▶ Task directions:
Scan the records below for lines with the word "subtotal", then state how many you find and nothing else.

▶ Records shown:
● ● ●

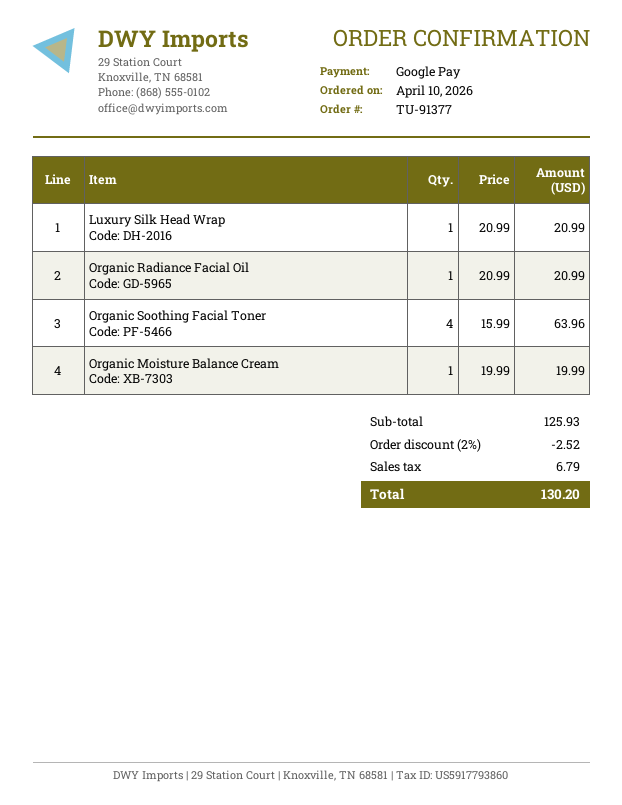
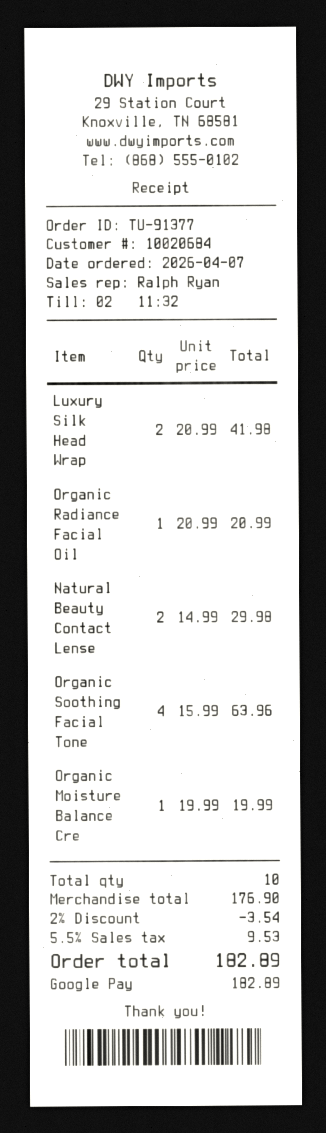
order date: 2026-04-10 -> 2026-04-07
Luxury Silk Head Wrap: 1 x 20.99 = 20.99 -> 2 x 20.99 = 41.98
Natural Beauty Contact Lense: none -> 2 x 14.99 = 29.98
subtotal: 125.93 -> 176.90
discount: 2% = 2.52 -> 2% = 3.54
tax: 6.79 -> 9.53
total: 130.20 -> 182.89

● ● ●

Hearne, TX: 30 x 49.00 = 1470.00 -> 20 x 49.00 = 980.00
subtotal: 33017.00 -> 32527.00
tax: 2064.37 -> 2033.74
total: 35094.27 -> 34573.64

● ● ●

▶ Exercise answer:
2